159.The General Education Board And Friends: The Underground History of American Education by John Taylor Gatto from archive.org
The General Education Board And Friends
Reading through the papers of the Rockefeller Foundation's General Education Board — an endowment rivaled in school policy influence in the first half of the twentieth century only by Andrew Carnegie's various philanthropies — seven curious elements force themselves on the careful reader:
1) There appears a clear intention to mold people through schooling. 2) There is a clear intention to eliminate tradition and scholarship. 3) The net effect of various projects is to create a strong class system verging on caste. 4) There is a clear intention to reduce mass critical intelligence while supporting infinite specialization. 5) There is clear intention to weaken parental influence. 6) There is clear intention to overthrow accepted custom. 7) There is striking congruency between the cumulative purposes of GEB projects and the Utopian precepts of the oddball religious sect, once known as Perfectionism, a secular
religion aimed at making the perfection of human nature, not salvation or happiness, the purpose of existence. The agenda of philanthropy, which had so much to do with the schools we got, turns out to contain an intensely political component.

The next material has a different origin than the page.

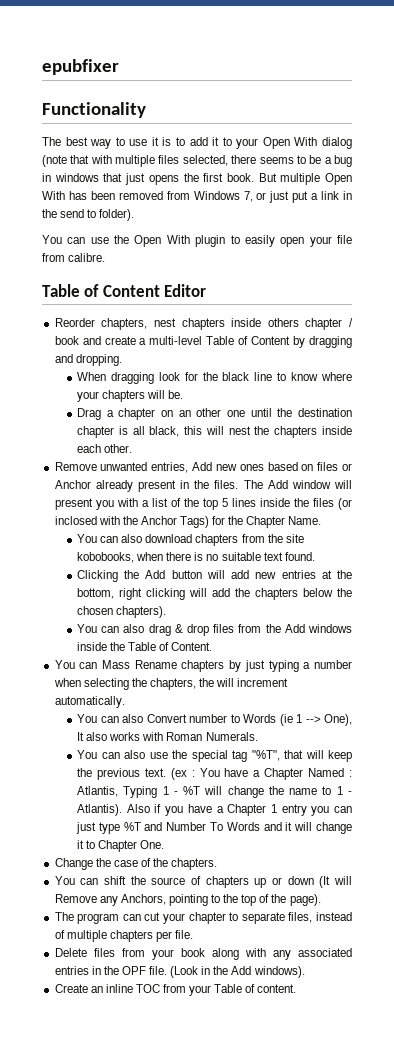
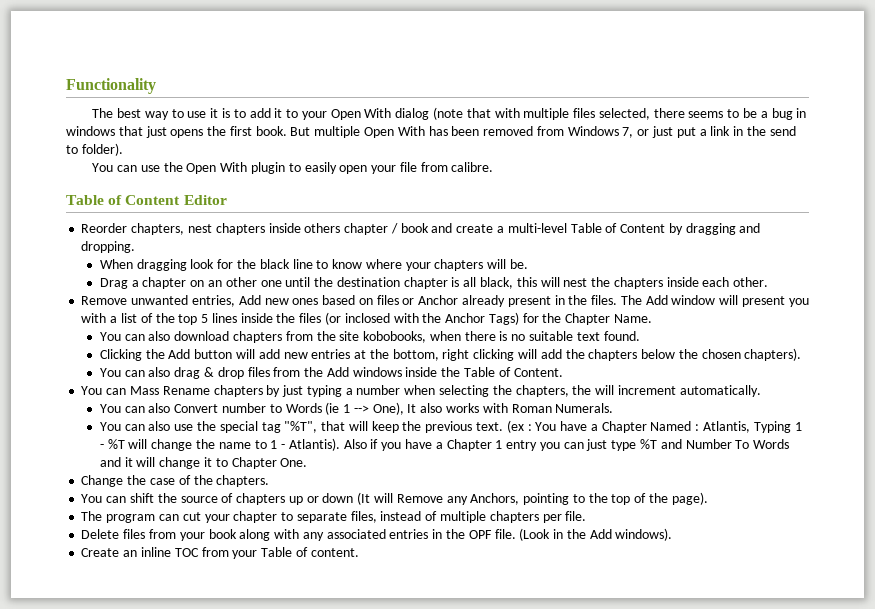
- epubfixer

This is not to deny that genuine altruistic interests aren't also a part of philanthropy, but as Ellen Lagemann correctly reflects in her interesting history of the Carnegie Foundation for the Advancement of Teaching, Private Power for the Public Good, "In advancing some interests, foundations have inevitably not advanced others. Hence their actions must have political consequences, even when political purposes are not avowed or even intended. To avoid politics in dealing with foundation history is to miss a crucial part of the story."
Edward Berman, in Harvard Education Review, 49 (1979), puts it more brusquely. Focusing on Rockefeller, Carnegie, and Ford philanthropies, he concludes that the "public rhetoric of disinterested humanitarianism was little more than a facade" behind which the interests of the political state (not necessarily those of society) "have been actively furthered." The rise of foundations to key positions in educational policy formation amounted to what Clarence Karier called "the development of a fourth branch of government, one that effectively represented the interests of American corporate wealth."
The corporate foundation is mainly a twentieth-century phenomenon, growing from twenty-one specimens of the breed in 1900 to approximately fifty thousand by 1990. From the beginning, foundations aimed squarely at educational policy formation. Rockefeller's General Education Board obtained an incorporating act from Congress in 1903 and immediately began to organize schooling in the South, joining the older Slater cotton/woolen manufacturing interests and Peabody banking interests in a coalition in which Rockefeller picked up many of the bills.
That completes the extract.